Hi guys,
I've drafted the alternative implementation of JDBC cache loader. Just a
brief, the base idea is to to traverse the tree in preorder and add some
indexing info to each node.
The affected methods are remove(Fqn), loadState(Fqn subtree, ..) and
put(Fqn, value).
How I've tested the performance:
a tree with a TREE_DEPTH depth is created. Each node in the tree has a
CHILDREN number of children. By default I've used TREE_DEPTH=7 and
CHILDREN=3 which gave a total number of 3280 children. A node is selected at
each depth from disjunct subtrees. ( i.e. in the benchmark used 7 nodes
are selected). On all those nodes a certain operation is performed:
loadState or remove. For benchmarking the put operation, the in memory tree
nodes are Collections.shuffle(List<Fqn>), then they are (randomly) added to
the database/classLoader.put. Also additional testing was performed in the
case of put for deep trees (100 - 200 nodes)
Results:
On the load and delete the new implementation is much more better. The
new deletion time is linear compared with the old approach where recursive
db calls lead to an exponential raise(see - remove_node_all.PNG). Relatively
the same in the case of loading subtrees(see - remove_node_all.PNG).
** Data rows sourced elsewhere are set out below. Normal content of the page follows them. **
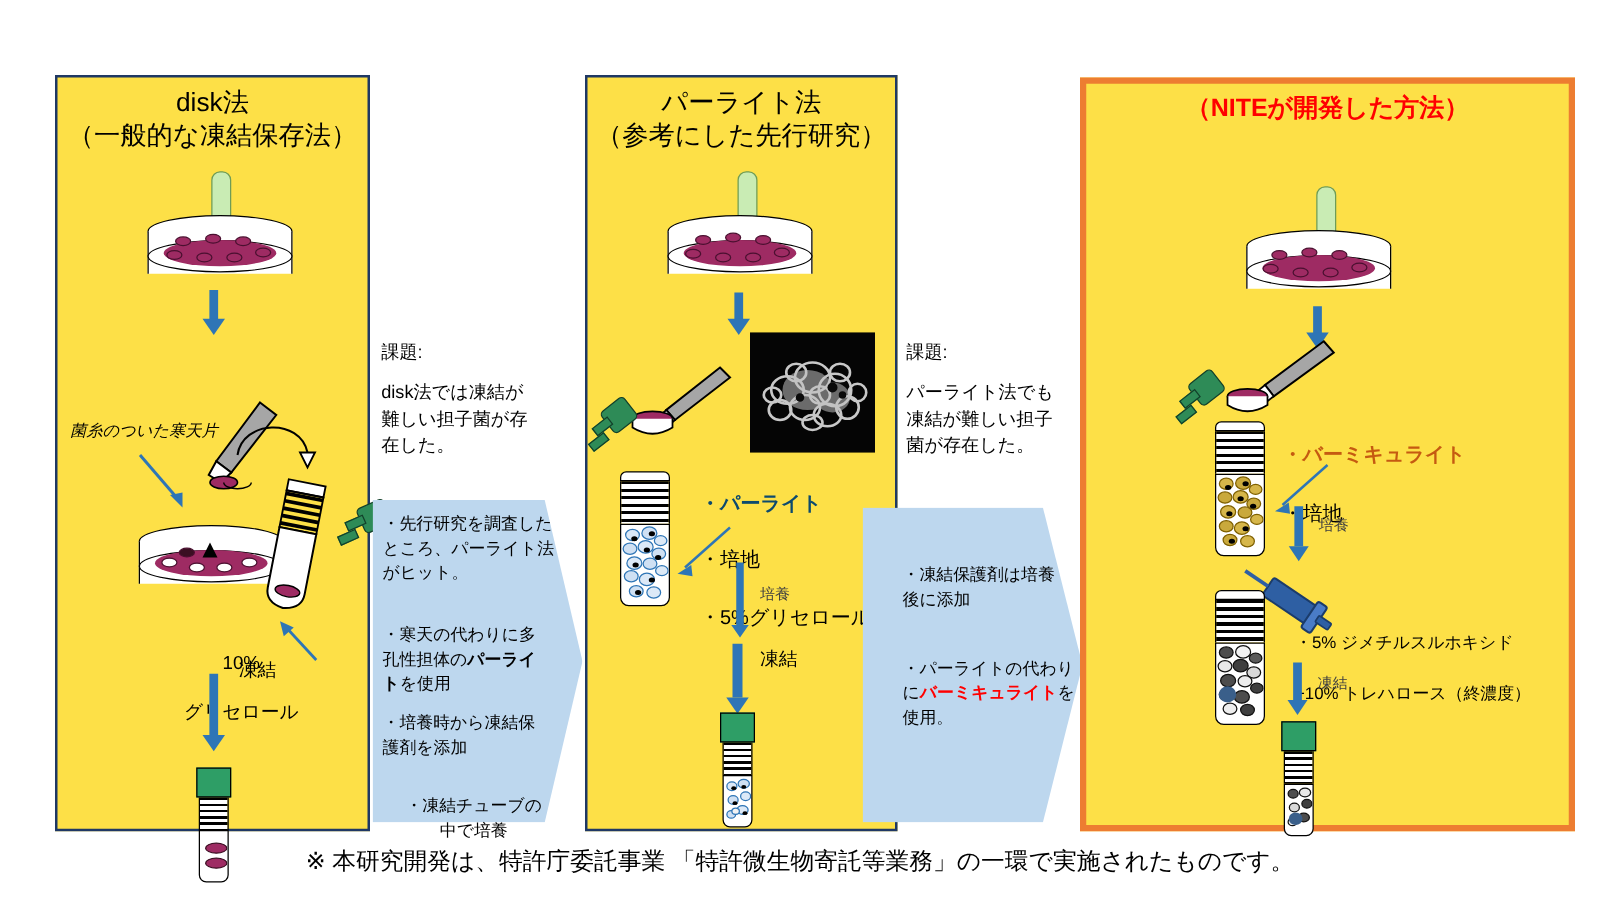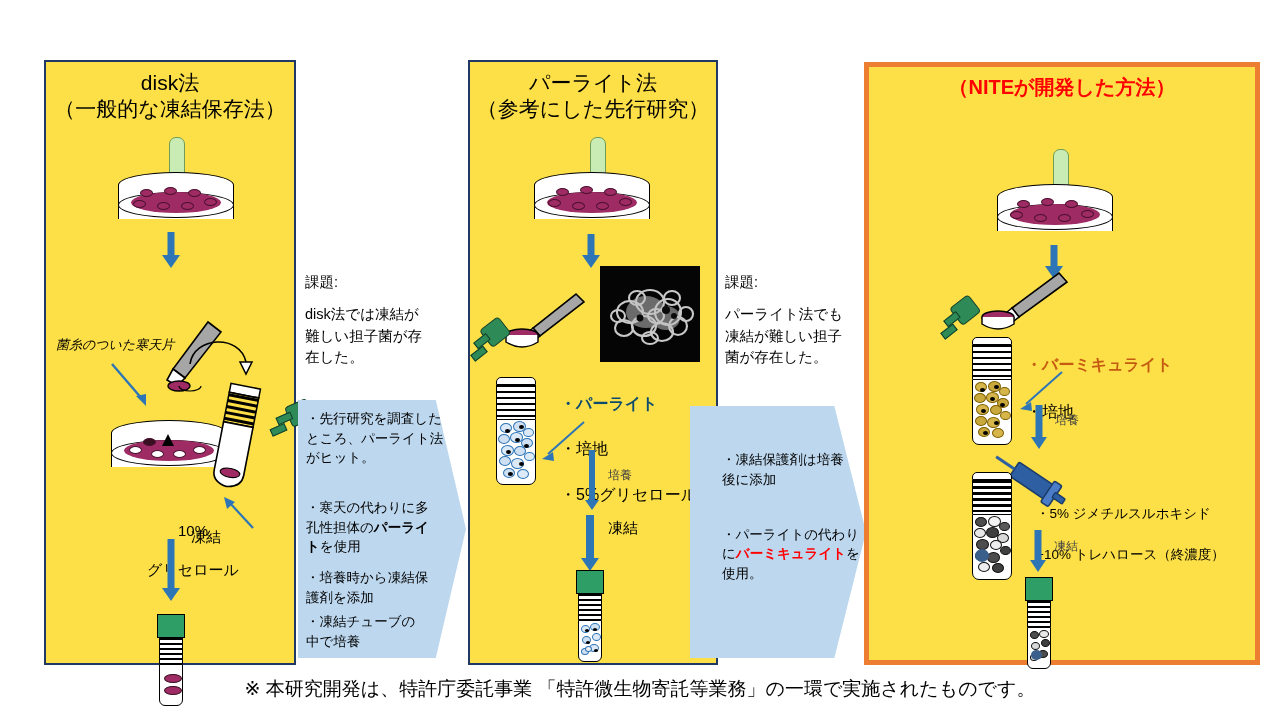--- a/index.html
+++ b/index.html
@@ -258,23 +258,23 @@
   <div class="chev" style="left:298px;top:400px;width:168px;height:258px;"></div>
   <div class="chev-txt" style="left:306px;top:409px;width:146px;">
     <div style="margin-bottom:11px;white-space:pre-line;">・先行研究を調査した
 ところ、パーライト法
 がヒット。</div>
     <div style="margin-bottom:11px;white-space:pre-line;">
       <span>・寒天の代わりに多
 孔性担体の</span><b>パーライ
 ト</b><span>を使用</span>
     </div>
-    <div style="margin-bottom:5px;white-space:pre-line;">・培養時から凍結保
+    <div style="margin-bottom:28px;white-space:pre-line;">・培養時から凍結保
 護剤を添加</div>
-    <div style="white-space:pre-line;">・凍結チューブの
+    <div style="white-space:pre-line;text-align:center;">・凍結チューブの
 中で培養</div>
   </div>
 
   <div class="panel p2">
     <div class="p-head">
       <div>パーライト法</div>
       <div>（参考にした先行研究）</div>
     </div>
 
     <div class="tube-green" style="left:120px;top:75px;width:16px;height:80px;"></div>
The problem is in the case of additions. When adding all 3280 nodes the time
is constantly 10 times bigger than when using existing implementation.
Profiling shewed that the update_indexes operation behaves really badly -
nothing to do in this area. Even if the operation is totally moved in the
database (mysql 5.0.X has limitations on working with triggers so I've used
a stored procedure) is doesn't cause an significant increase.
Another approach.
Another approach I've consider is to reduce the recursive DB calls to a fix
number. All operation rely on the fact that the entire fqn is persisted for
each node. E.g. when deleting node(/a/b/c) I'll remove all records that
have a path starting with (/a/b/c/). Same in the case of node loading. It
proved to work even better than in the case of first implementation.
Recursion in the case of insertions - I've solved this by
a) querying for the first persited ancestor
b) add all the children in a batch pr statement.
Interestingly enough this always-2-queries approach is 30% slower than the
old recursive impl. Profiling showed that the db driver (mysql-connector/J)
takes the same time for executing a batch (new impl) as it takes in the case
of individual calls (old impl).Also the firstAncestor query takes quite long
on mysql. Another observation is that new impl proves much better in the
case of deeper trees, and fails up-2 50% in the case of flatter trees. An
interesting thing would be to see it working on an Oracle/SqlServ... The
good news is that old implementation can be used instead - or a policy can
be defined to use the new impl where tree structure requires it.
Naturally I'd chose the second approach - if you don't see any problem with
it
I'll stop here :)
Cheers,
Mircea